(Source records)
━━━

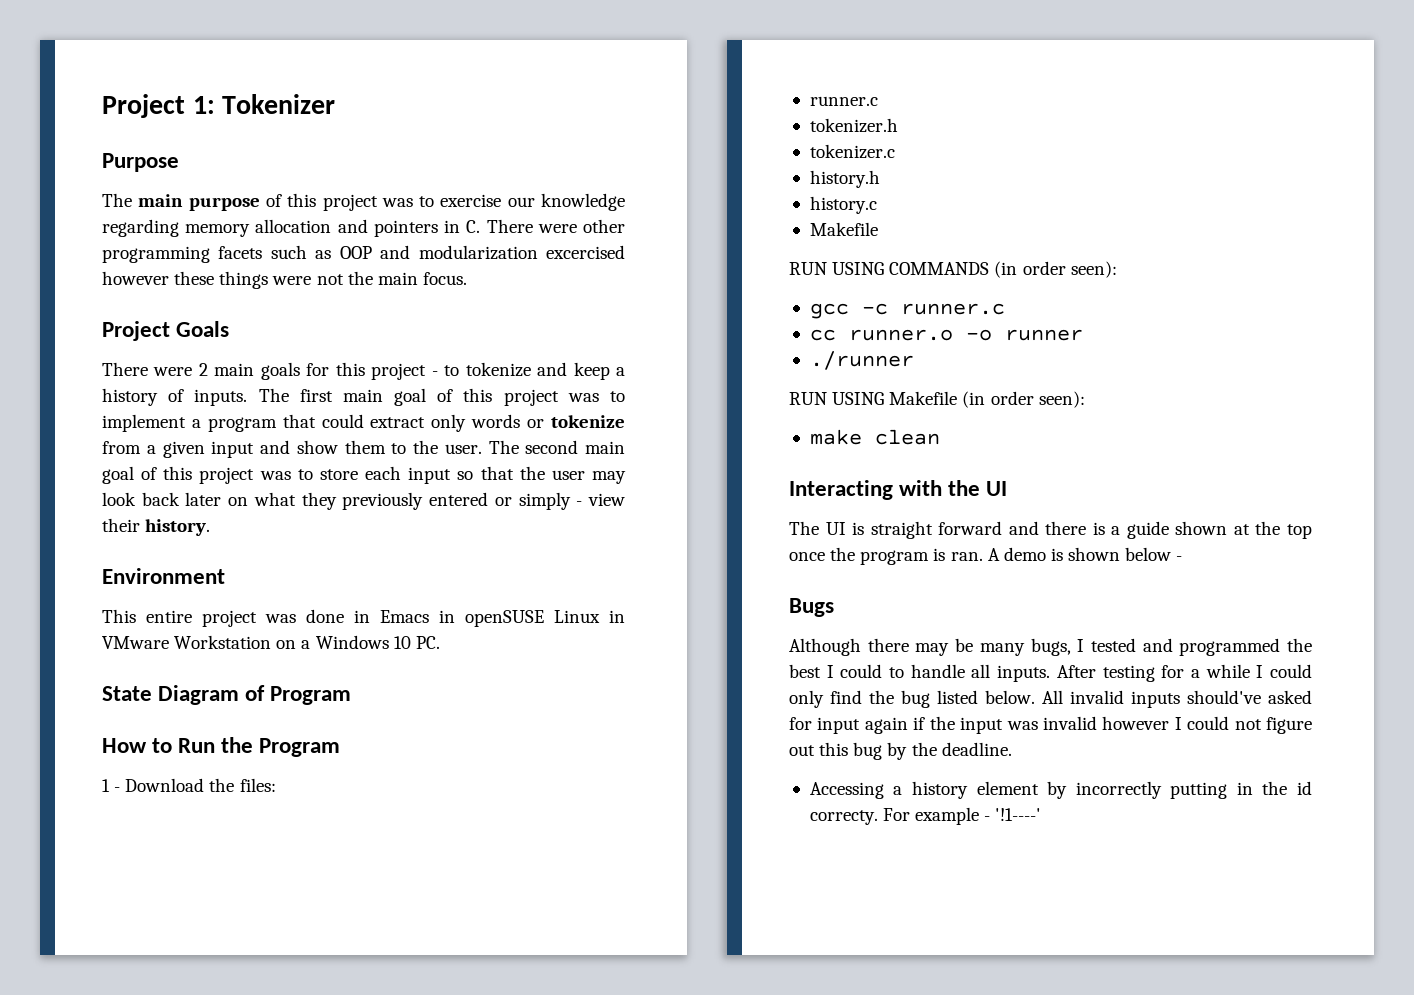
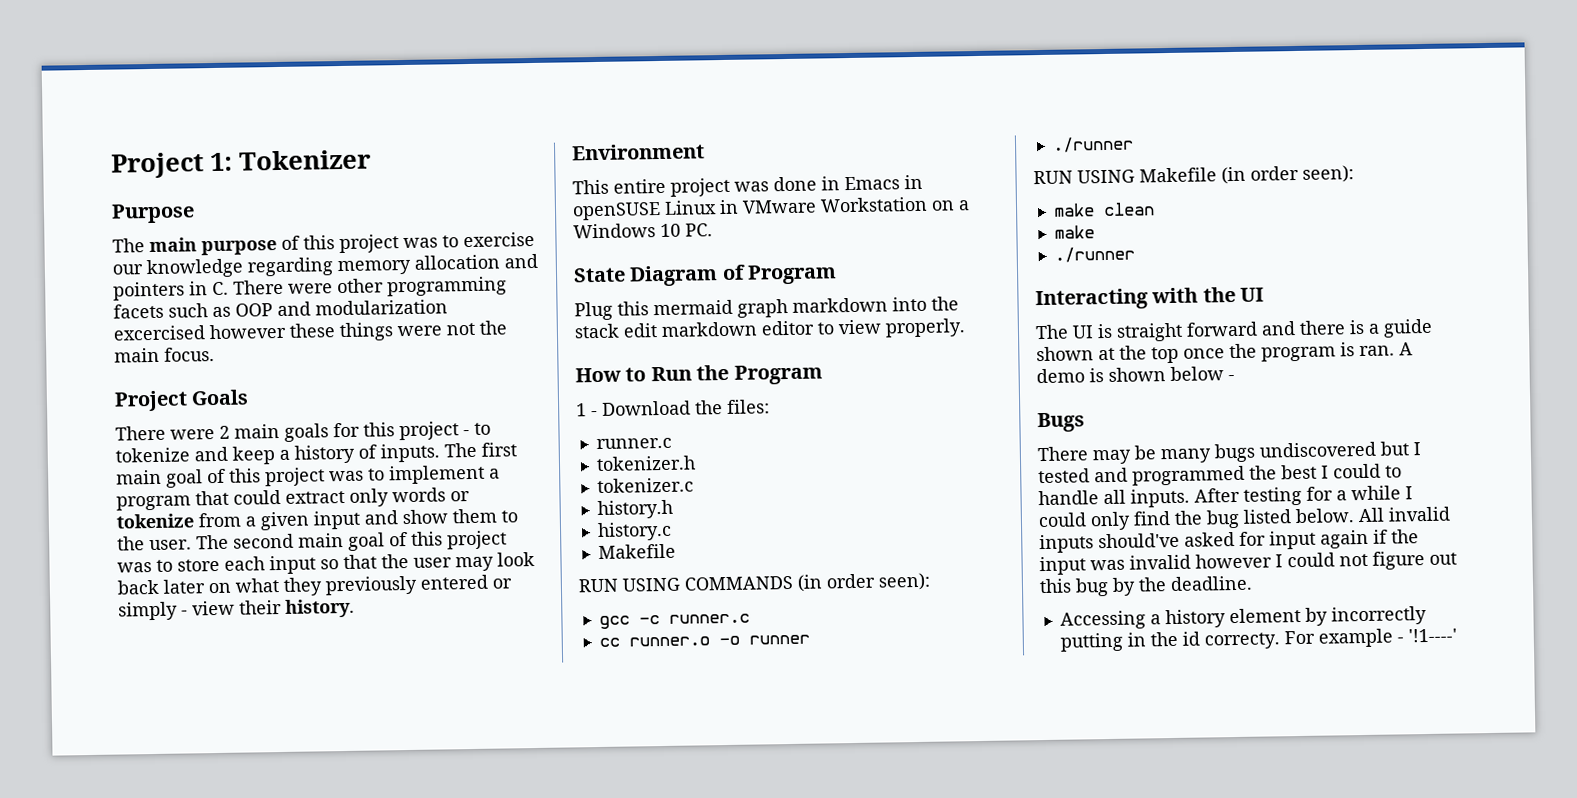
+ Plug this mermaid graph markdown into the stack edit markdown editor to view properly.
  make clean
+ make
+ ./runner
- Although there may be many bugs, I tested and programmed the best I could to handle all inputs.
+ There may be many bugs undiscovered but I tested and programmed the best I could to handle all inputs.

━━━

§ Task goal: Report every line in the data that holds "could", copying each one.

§ Task answer:
- Although there may be many bugs, I tested and programmed the best I could to handle all inputs.
+ There may be many bugs undiscovered but I tested and programmed the best I could to handle all inputs.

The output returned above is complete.